NPipeline.Connectors.DataLake
0.53.1
dotnet add package NPipeline.Connectors.DataLake --version 0.53.1
NuGet\Install-Package NPipeline.Connectors.DataLake -Version 0.53.1
<PackageReference Include="NPipeline.Connectors.DataLake" Version="0.53.1" />
<PackageVersion Include="NPipeline.Connectors.DataLake" Version="0.53.1" />
<PackageReference Include="NPipeline.Connectors.DataLake" />
paket add NPipeline.Connectors.DataLake --version 0.53.1
#r "nuget: NPipeline.Connectors.DataLake, 0.53.1"
#:package NPipeline.Connectors.DataLake@0.53.1
#addin nuget:?package=NPipeline.Connectors.DataLake&version=0.53.1
#tool nuget:?package=NPipeline.Connectors.DataLake&version=0.53.1
NPipeline Data Lake Connector
NPipeline Data Lake Connector provides table abstractions for building data lakes on top of the Parquet connector. This package enables partitioned writes, manifest-based table management, time travel queries, and small-file compaction with Parquet as the default storage format.
About NPipeline
NPipeline is a high-performance, extensible data processing framework for .NET that enables developers to build scalable and efficient pipeline-based applications. It provides a rich set of components for data transformation, aggregation, branching, and parallel processing, with built-in support for resilience patterns and error handling.
Installation
dotnet add package NPipeline.Connectors.DataLake
Requirements
- .NET 8.0, 9.0, or 10.0
- NPipeline.Connectors.Parquet (automatically included as a dependency)

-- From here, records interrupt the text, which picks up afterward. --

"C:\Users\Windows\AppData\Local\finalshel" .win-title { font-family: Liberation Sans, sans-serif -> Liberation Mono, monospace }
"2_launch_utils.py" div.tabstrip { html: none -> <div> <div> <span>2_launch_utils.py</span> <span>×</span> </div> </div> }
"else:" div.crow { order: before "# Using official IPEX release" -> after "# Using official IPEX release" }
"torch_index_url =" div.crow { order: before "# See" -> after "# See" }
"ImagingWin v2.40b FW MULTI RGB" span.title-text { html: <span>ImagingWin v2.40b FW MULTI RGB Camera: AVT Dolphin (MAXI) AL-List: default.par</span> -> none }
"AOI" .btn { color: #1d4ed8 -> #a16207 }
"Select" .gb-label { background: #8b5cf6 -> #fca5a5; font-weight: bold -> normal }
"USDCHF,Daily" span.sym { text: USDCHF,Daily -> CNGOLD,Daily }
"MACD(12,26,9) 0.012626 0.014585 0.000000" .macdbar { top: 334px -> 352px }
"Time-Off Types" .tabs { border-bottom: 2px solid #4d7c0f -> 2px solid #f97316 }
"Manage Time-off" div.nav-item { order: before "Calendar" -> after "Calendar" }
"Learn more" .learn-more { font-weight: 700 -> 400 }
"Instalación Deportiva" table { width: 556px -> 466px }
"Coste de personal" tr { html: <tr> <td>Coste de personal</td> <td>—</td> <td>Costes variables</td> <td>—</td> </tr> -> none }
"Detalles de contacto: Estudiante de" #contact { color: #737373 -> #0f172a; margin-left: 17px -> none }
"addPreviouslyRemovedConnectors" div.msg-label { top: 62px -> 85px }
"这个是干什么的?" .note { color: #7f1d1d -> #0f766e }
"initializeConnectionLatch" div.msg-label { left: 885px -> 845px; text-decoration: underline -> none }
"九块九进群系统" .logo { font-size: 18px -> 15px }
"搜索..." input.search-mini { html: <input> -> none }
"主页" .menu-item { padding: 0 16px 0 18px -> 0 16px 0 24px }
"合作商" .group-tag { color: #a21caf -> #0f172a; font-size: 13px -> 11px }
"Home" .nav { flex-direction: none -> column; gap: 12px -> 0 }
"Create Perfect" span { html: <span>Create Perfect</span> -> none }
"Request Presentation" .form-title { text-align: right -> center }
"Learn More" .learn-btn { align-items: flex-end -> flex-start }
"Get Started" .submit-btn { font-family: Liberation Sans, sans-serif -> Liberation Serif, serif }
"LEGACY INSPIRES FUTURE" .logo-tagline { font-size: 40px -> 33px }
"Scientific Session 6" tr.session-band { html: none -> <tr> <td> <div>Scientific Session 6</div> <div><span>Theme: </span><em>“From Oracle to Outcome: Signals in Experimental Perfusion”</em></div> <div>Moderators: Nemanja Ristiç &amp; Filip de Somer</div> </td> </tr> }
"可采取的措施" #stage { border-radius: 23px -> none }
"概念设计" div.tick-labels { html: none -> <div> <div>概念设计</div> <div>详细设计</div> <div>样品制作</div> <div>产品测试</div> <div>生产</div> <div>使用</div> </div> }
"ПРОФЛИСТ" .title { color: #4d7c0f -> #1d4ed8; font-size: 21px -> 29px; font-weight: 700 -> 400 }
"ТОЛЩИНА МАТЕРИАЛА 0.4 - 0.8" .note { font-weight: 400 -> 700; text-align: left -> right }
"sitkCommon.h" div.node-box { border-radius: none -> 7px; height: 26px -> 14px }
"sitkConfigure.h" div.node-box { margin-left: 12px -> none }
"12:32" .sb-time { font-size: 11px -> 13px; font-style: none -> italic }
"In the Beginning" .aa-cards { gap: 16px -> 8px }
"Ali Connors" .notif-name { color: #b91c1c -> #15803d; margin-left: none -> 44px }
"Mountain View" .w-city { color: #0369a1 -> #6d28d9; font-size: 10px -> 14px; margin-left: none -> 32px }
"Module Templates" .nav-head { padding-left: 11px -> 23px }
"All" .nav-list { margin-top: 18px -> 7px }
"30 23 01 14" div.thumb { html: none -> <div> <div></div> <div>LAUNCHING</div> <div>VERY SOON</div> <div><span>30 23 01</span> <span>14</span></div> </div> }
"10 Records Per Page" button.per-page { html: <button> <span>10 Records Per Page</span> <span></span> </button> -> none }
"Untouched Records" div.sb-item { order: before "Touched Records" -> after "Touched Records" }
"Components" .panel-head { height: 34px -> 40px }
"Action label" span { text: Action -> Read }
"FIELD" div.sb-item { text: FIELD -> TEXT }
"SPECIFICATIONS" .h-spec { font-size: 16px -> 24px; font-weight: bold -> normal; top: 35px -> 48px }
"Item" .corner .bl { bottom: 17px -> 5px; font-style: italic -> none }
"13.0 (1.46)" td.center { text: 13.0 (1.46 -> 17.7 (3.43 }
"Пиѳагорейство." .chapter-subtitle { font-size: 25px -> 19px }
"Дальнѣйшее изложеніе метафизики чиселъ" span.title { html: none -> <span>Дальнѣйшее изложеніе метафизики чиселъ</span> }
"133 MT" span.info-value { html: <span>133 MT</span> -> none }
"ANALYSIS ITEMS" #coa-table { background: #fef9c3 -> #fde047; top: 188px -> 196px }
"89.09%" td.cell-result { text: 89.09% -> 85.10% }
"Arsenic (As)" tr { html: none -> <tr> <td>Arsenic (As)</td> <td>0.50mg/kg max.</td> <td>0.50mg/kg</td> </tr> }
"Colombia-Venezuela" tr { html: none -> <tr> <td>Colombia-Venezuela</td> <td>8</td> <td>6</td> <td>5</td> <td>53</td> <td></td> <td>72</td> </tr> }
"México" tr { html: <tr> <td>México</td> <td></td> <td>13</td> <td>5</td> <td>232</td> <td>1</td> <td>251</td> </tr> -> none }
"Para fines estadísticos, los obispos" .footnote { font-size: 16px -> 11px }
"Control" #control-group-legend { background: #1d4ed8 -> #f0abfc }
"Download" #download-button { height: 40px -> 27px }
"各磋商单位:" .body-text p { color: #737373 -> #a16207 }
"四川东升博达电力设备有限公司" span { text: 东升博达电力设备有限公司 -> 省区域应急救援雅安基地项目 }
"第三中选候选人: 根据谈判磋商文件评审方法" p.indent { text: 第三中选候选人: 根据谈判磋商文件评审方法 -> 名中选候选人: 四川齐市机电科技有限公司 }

- NPipeline.Connectors (automatically included as a dependency)
- NPipeline.StorageProviders (automatically included as a dependency)
Relationship to Parquet Connector
This package builds on NPipeline.Connectors.Parquet and uses Parquet as its default file format. The Data Lake
connector adds:
- Hive-style partitioning: Automatic directory structure with
column=value/patterns - Manifest tracking: NDJSON-based file inventory with snapshot IDs
- Time travel: Read table state as of a specific timestamp or snapshot
- Compaction: Merge small files into larger, query-optimized files
- Format adapters: Extensibility for Iceberg, Delta, or custom table formats
Why this separation: The Parquet connector handles single-file I/O with full Parquet feature support. The Data Lake connector adds table-level semantics ( partitioning, snapshots, time travel) without duplicating the Parquet implementation. This allows using either package independently or together.
Features
- Partition Specification: Fluent API for defining multi-level partition schemes
- Hive-Style Paths: Standard
column=value/directory structure for query engine compatibility - DataLakeTableWriter: Append and snapshot APIs for writing partitioned data
- DataLakeTableSourceNode: Read all files in a table via manifest lookup
- Time Travel: Query historical table state by timestamp or snapshot ID
- Manifest Tracking: NDJSON manifest with per-snapshot files for auditability
- Small-File Compaction: Consolidate files below size thresholds
- Format Adapter Interface: Extend to Iceberg, Delta Lake, or custom formats
Usage
Defining Partition Specifications
Use PartitionSpec<T> to define how records map to partition directories:
using NPipeline.Connectors.DataLake.Partitioning;
public class SalesRecord
{
public long Id { get; set; }
public string ProductName { get; set; } = string.Empty;
public decimal Amount { get; set; }
public DateTime EventDate { get; set; } // Partition column
public string Region { get; set; } = string.Empty; // Partition column
}
// Single-level partitioning
var spec = PartitionSpec<SalesRecord>.By(x => x.EventDate);
// Multi-level partitioning (produces: event_date=2025-01-15/region=EU/)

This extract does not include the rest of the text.